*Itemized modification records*
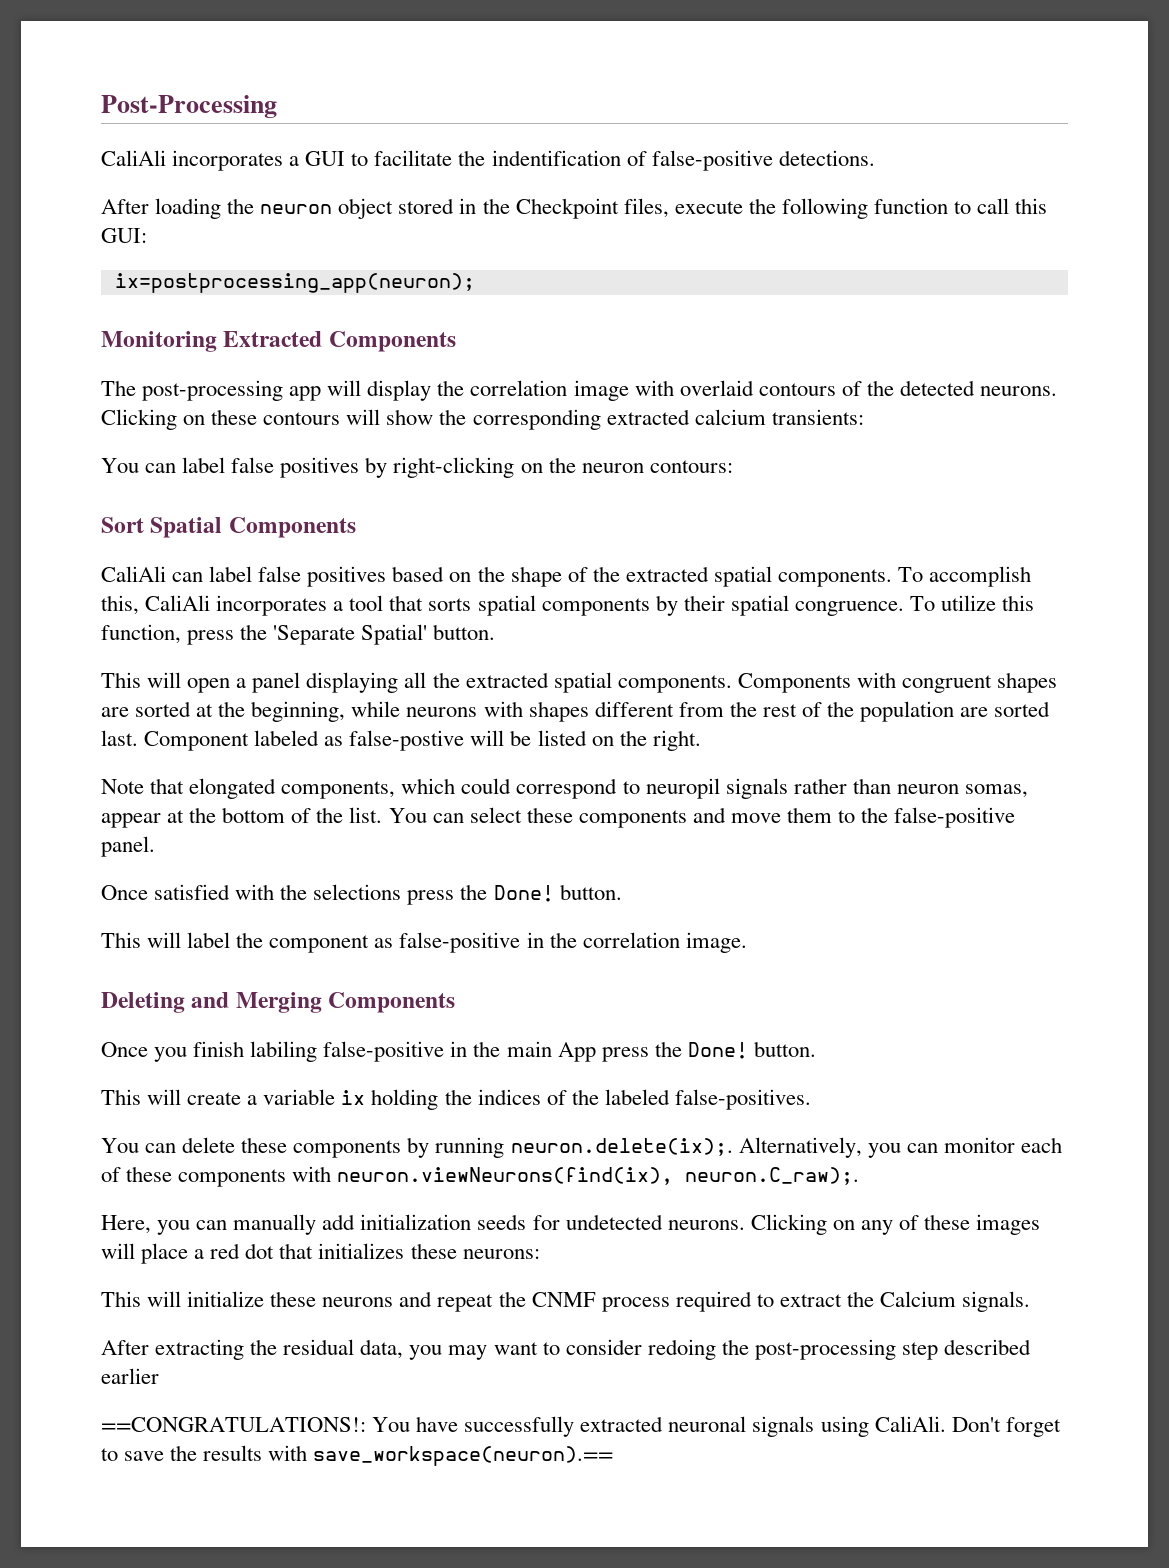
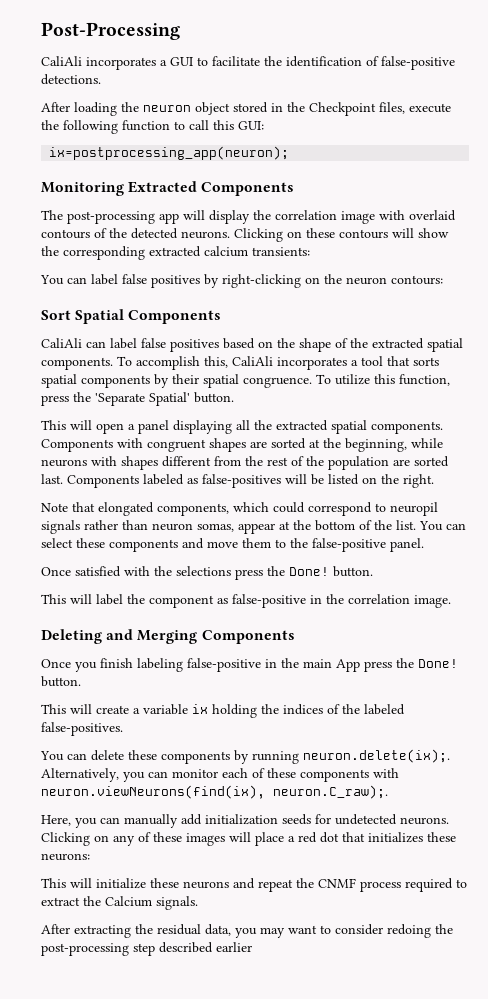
- CaliAli incorporates a GUI to facilitate the indentification of false-positive detections.
+ CaliAli incorporates a GUI to facilitate the identification of false-positive detections.
- Component labeled as false-postive will be listed on the right.
+ Components labeled as false-positives will be listed on the right.
- Once you finish labiling false-positive in the main App press the Done! button.
+ Once you finish labeling false-positive in the main App press the Done! button.
- ==CONGRATULATIONS!: You have successfully extracted neuronal signals using CaliAli. Don't forget to save the results with save_workspace(neuron).==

*Work order*
Taking the line containing "identification of false-positive detections." as the first, please return it and every line after it through the end of the entries, exactly and only those.

*Your solution*
+ CaliAli incorporates a GUI to facilitate the identification of false-positive detections.
- Component labeled as false-postive will be listed on the right.
+ Components labeled as false-positives will be listed on the right.
- Once you finish labiling false-positive in the main App press the Done! button.
+ Once you finish labeling false-positive in the main App press the Done! button.
- ==CONGRATULATIONS!: You have successfully extracted neuronal signals using CaliAli. Don't forget to save the results with save_workspace(neuron).==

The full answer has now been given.